As for interest rates, that early year spike was the biggest but not the only jump long-term rates have seen this year. From January 1st to the end of March the yield on the 10-Year Treasury rate went from 0.93 to 1.73%. Rates stabilized after that and trended downward for much of the year. But then came Fall, and the 10-Year jumped again. It went from 1.28% in early September to 1.70% by late October, before stabilizing and dropping down again to 1.35% by early December.** Of course, interest rates are closely tied to the issue that has worried investors most all year: inflation. In May, the Labor Department reported prices were rising faster than at any time since 2008. Wall Street took notice, and on May 10th the Dow dropped by 1,200 points over two days. The S&P 500 and Nasdaq saw similar sharp declines. Inflation has worsened since then, hitting a 31-year high of 6.2% in October.

Omicron and Other Worries

Despite these challenges, investors have remained mostly optimistic all year, and one of the main reasons is that Covid-19 numbers have headed mostly in the right direction. However, as the year winds down, Covid is a growing concern again thanks to the omicron variant, which emerged from Africa last month and quickly rattled investors. On November 26th,Wall Street had its worst day since February, and all three major indexes finished the month with losses. Although omicron was mainly to blame, it wasn’t the only factor. Investors were also reacting to Fed Chairman Jerome Powell’s announcement that he was considering speeding up the Fed’s schedule for winding down its coronavirus economic stimulus.*** All year, Wall Street has kept an eye on the Fed’s plans to ween the economy off quantitative easing and start raising short-term interest rates again. The timing of these moves is important for investors, since mistiming them could send the economy back into recession or cause inflation to become entrenched.

In addition to inflation, Covid, and the Fed, there are several other issues impacting the markets now. They include: 1) Long-term interest rates. Could the next spike become a long-term upward trend? 2) President Biden’s economic agenda. There’s no secret it calls for tax hikes. How big will they be and how much will they hurt businesses and individuals? 3) Global politics. The US currently has strained relationships with several major economic powers, including China once again.

2022 Market Forecast

With all this in mind, here is my market forecast for 2022, issue by issue:

Inflation – Ultimately, I think the inflation we’re seeing is transitory, not permanent, but I do believe it will drag on for most of next year. If politicians can find a way to fix the supply chain problems that are the major cause of rising prices, inflation should get back down to a normal 2 to 3% by the end of 2022. If not, it could remain in the 6 to 7% range well into 2023.

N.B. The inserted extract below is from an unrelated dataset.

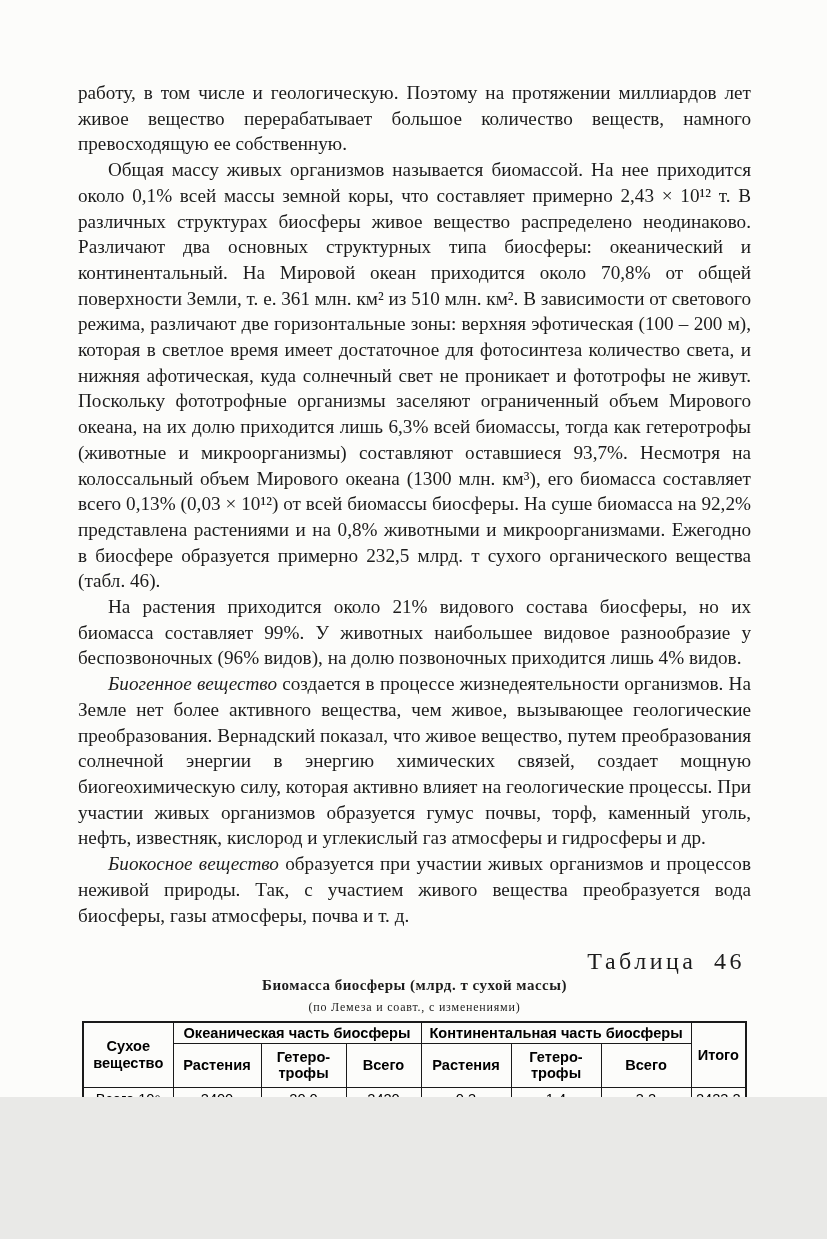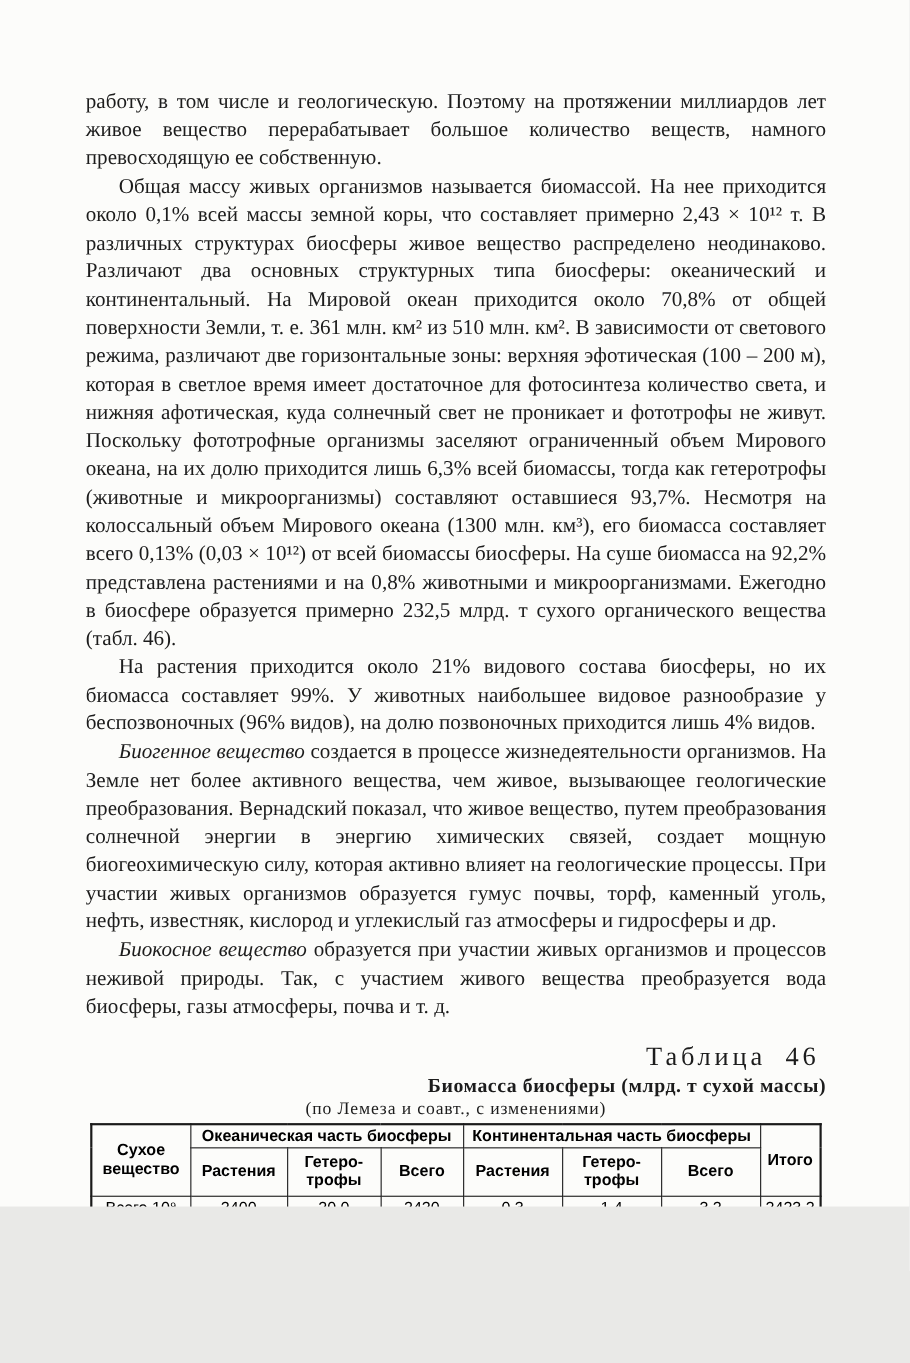"Биомасса биосферы (млрд. т сухой" .tbl-title { font-size: 18px -> 15px; text-align: right -> center }
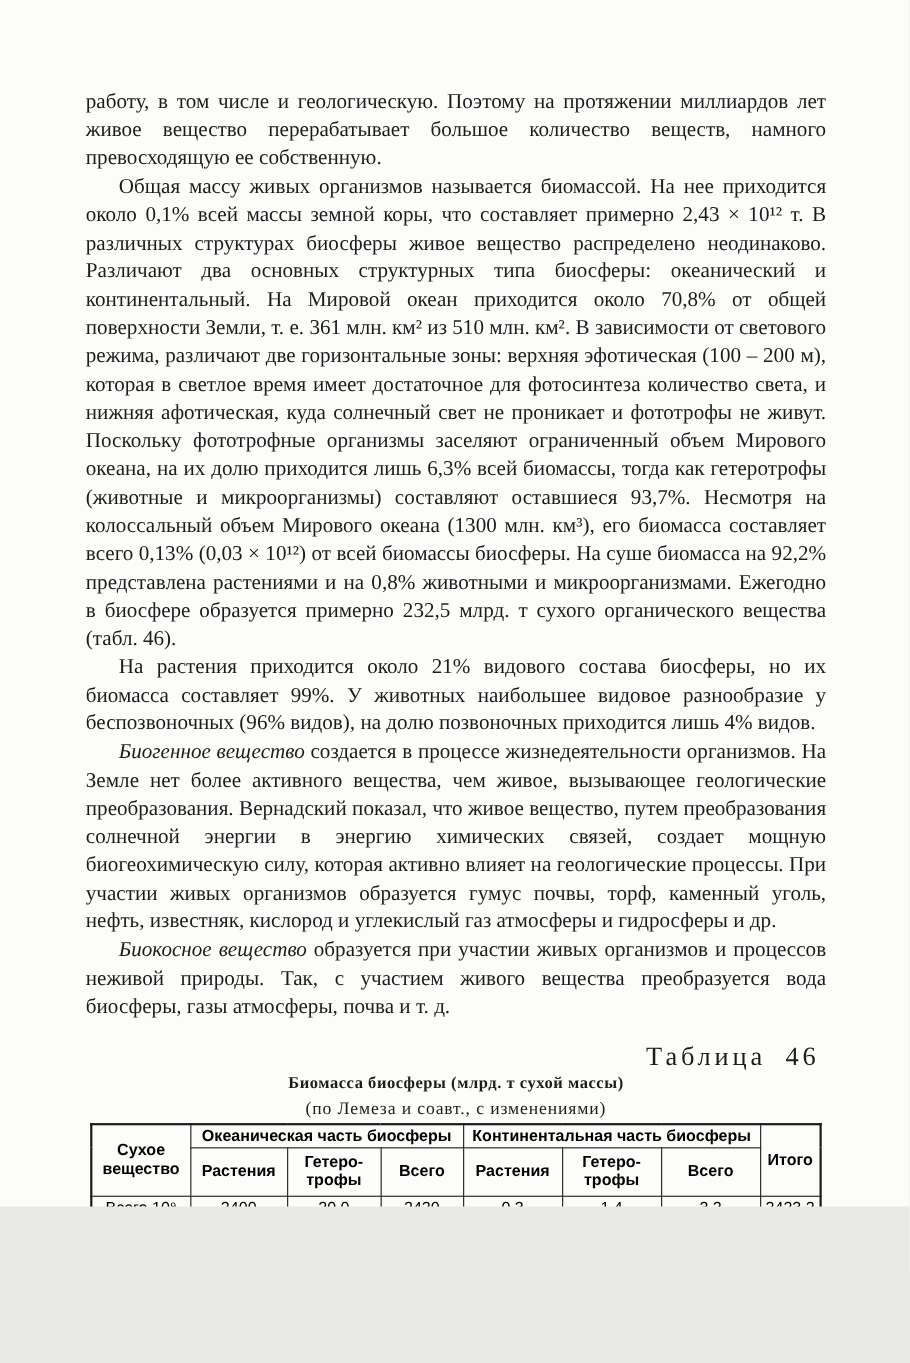"(по Лемеза и соавт., с" .tbl-subtitle { font-size: 16px -> 12px }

Growth – I think the third quarter of 2021 offered a good preview of what we’ll see throughout 2022, which means real GDP growth will slow to a sustained rate of about 2%. That accounts for inflation and all the other challenges facing the economy as it cycles now from the recovery stage of the coronavirus recession to the growth stage. One of those challenges, of course, is the emergence of new Covid-19 variants like omicron. They will continue to be a challenge next year, but I don’t foresee another major economic stoppage because of them.

The Fed – I don’t see the Fed making a major blunder either, which means their QE winddown will be cautious and their next short-term rate hike probably won’t come until late next year, if at all. In fact, I don’t believe the Fed will actually even reverse quantitative easing, just reduce it.

Long-Term Interest Rates – I believe we’ll continue to see occasional spikes like we saw this year, but as I’ve said before, I also believe permanent low interest rates are the new normal. That said, I think the yield on the 10-Year US Treasury will remain under 2% throughout 2022.

The Stock Market – Although volatility will continue in the face of challenges like Covid-19, inflation, Biden’s tax plan, and China, I ultimately expect another year of decent growth for the market in 2022, likely in the 5 to 15% range. Between now and mid-year, however, I also think we could see another significant correction of between 10 and 15%.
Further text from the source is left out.